Perturbative readout error mitigation for near term quantum computers
- URL: http://arxiv.org/abs/2105.08161v2
- Date: Fri, 30 Jun 2023 15:45:57 GMT
- Title: Perturbative readout error mitigation for near term quantum computers
- Authors: Evan Peters, Andy C. Y. Li, Gabriel N. Perdue
- Abstract summary: Readout errors on near-term quantum computers can introduce significant error to the empirical probability distribution sampled from the output of a quantum circuit.
We modify standard matrix techniques using two perturbative approximations with significantly reduced complexity and bounded error.
These approximate techniques for readout error correction may greatly accelerate near term quantum computing applications.

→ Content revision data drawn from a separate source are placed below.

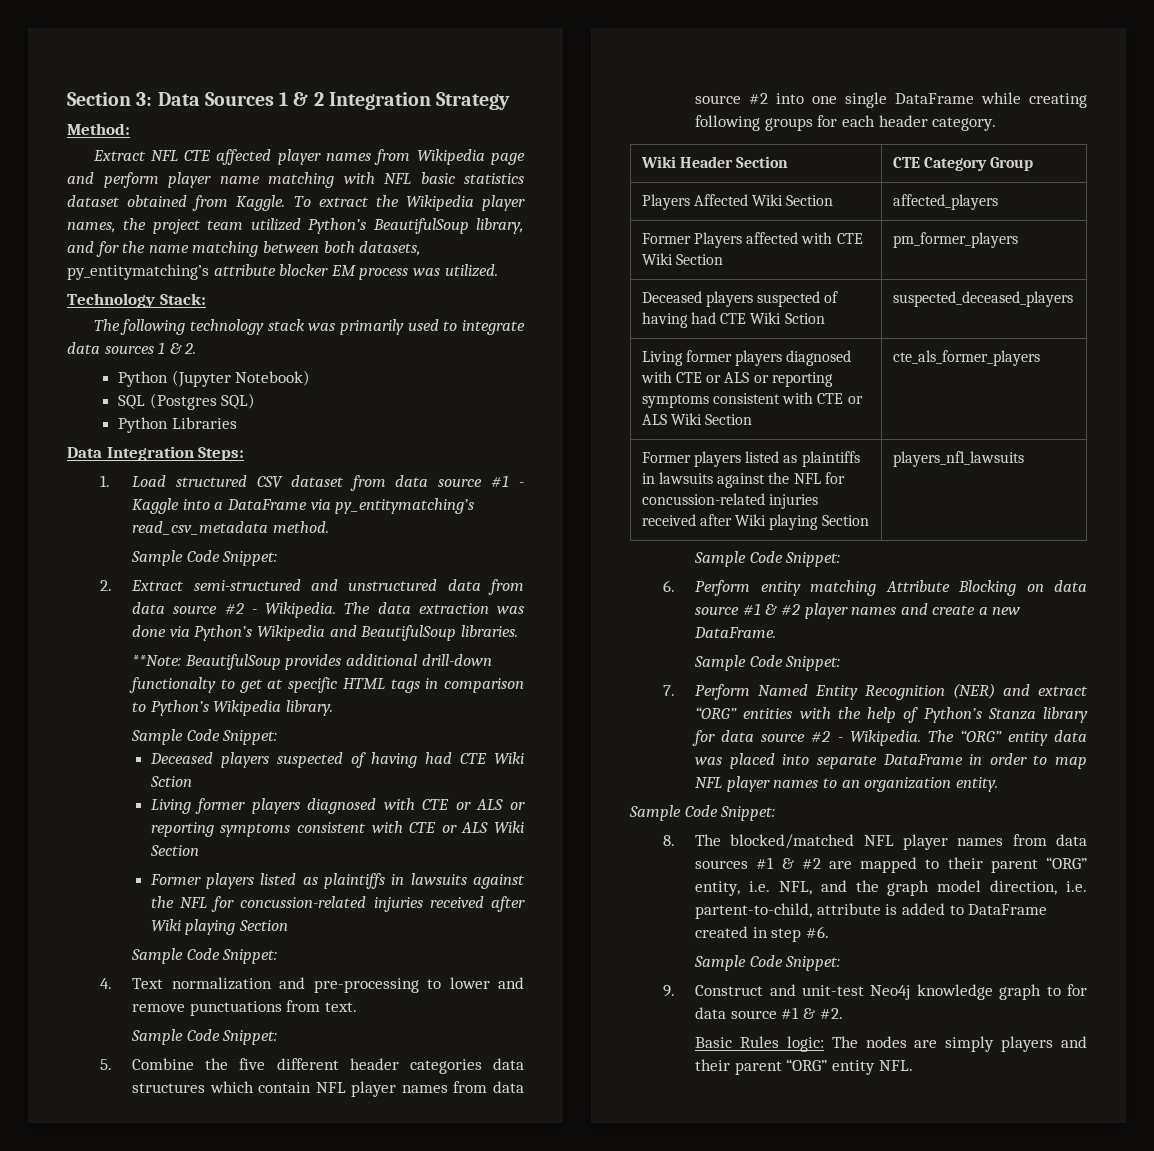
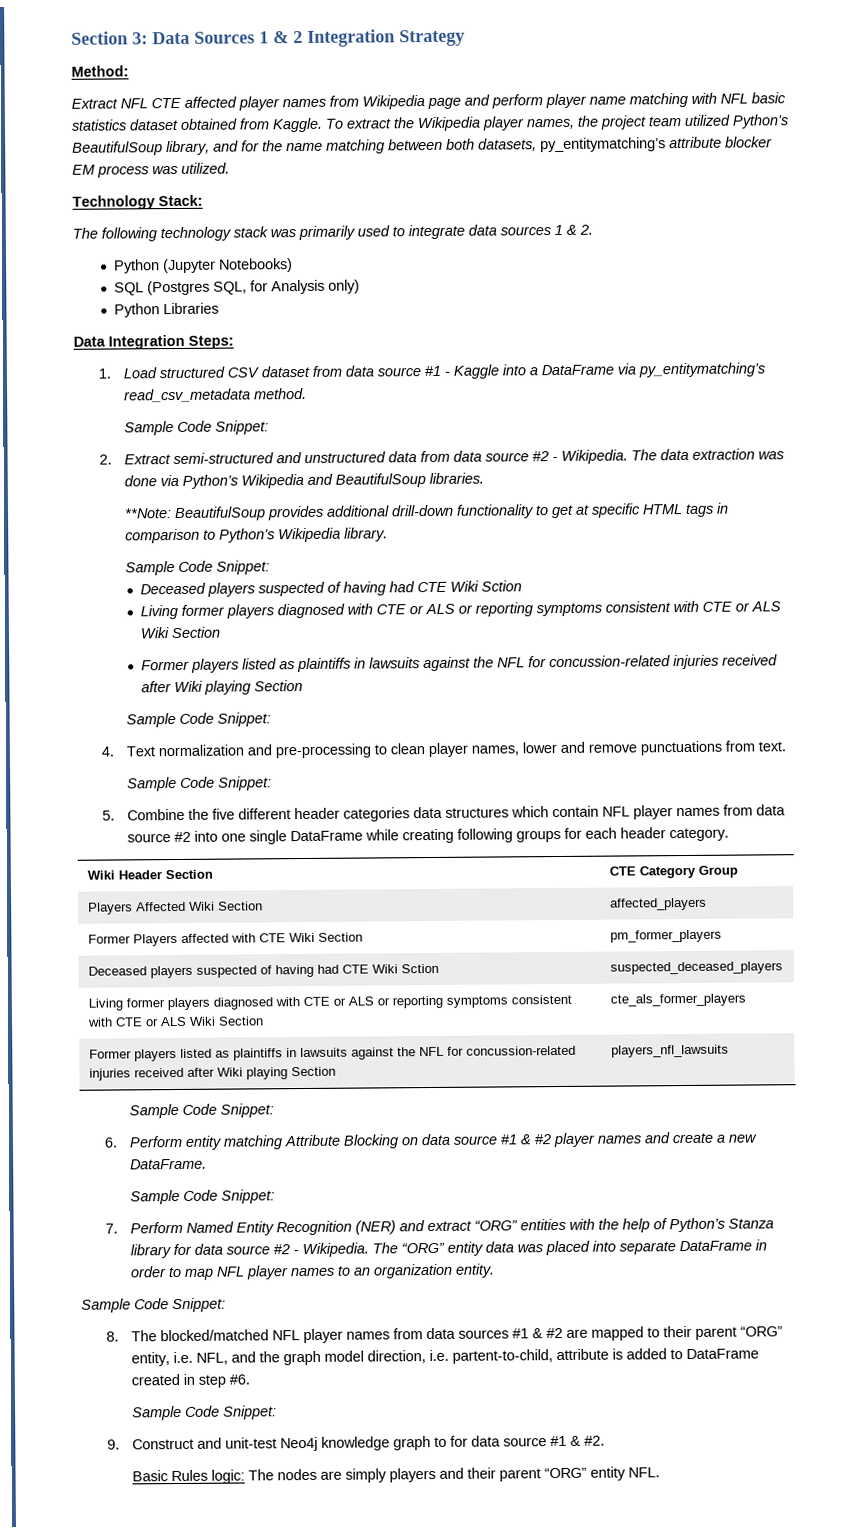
- Python (Jupyter Notebook)
+ Python (Jupyter Notebooks)
- SQL (Postgres SQL)
+ SQL (Postgres SQL, for Analysis only)
- **Note: BeautifulSoup provides additional drill-down functionalty to get at specific HTML tags in comparison to Python’s Wikipedia library.
+ **Note: BeautifulSoup provides additional drill-down functionality to get at specific HTML tags in comparison to Python’s Wikipedia library.
- 4. Text normalization and pre-processing to lower and remove punctuations from text.
+ 4. Text normalization and pre-processing to clean player names, lower and remove punctuations from text.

- Score: 0.5156484100374058
- License: http://arxiv.org/licenses/nonexclusive-distrib/1.0/
- Abstract: Readout errors on near-term quantum computers can introduce significant error
to the empirical probability distribution sampled from the output of a quantum
circuit. These errors can be mitigated by classical postprocessing given the
access of an experimental \emph{response matrix} that describes the error
associated with measurement of each computational basis state. However, the
resources required to characterize a complete response matrix and to compute
the corrected probability distribution scale exponentially in the number of
qubits $n$. In this work, we modify standard matrix inversion techniques using
two perturbative approximations with significantly reduced complexity and
bounded error when the likelihood of high order bitflip events is strongly
suppressed. Given a characteristic error rate $q$, our first method recovers
the probability of the all-zeros bitstring $p_0$ by sampling only a small
subspace of the response matrix before inverting readout error resulting in a
relative speedup of $\text{poly}\left(2^{n} / \big(\begin{smallmatrix} n \\ w
\end{smallmatrix}\big)\right)$, which we motivate using a simplified error
model for which the approximation incurs only $O(q^w)$ error for some integer
$w$. We then provide a generalized technique to efficiently recover full output
distributions with $O(q^w)$ error in the perturbative limit. These approximate
techniques for readout error correction may greatly accelerate near term
quantum computing applications.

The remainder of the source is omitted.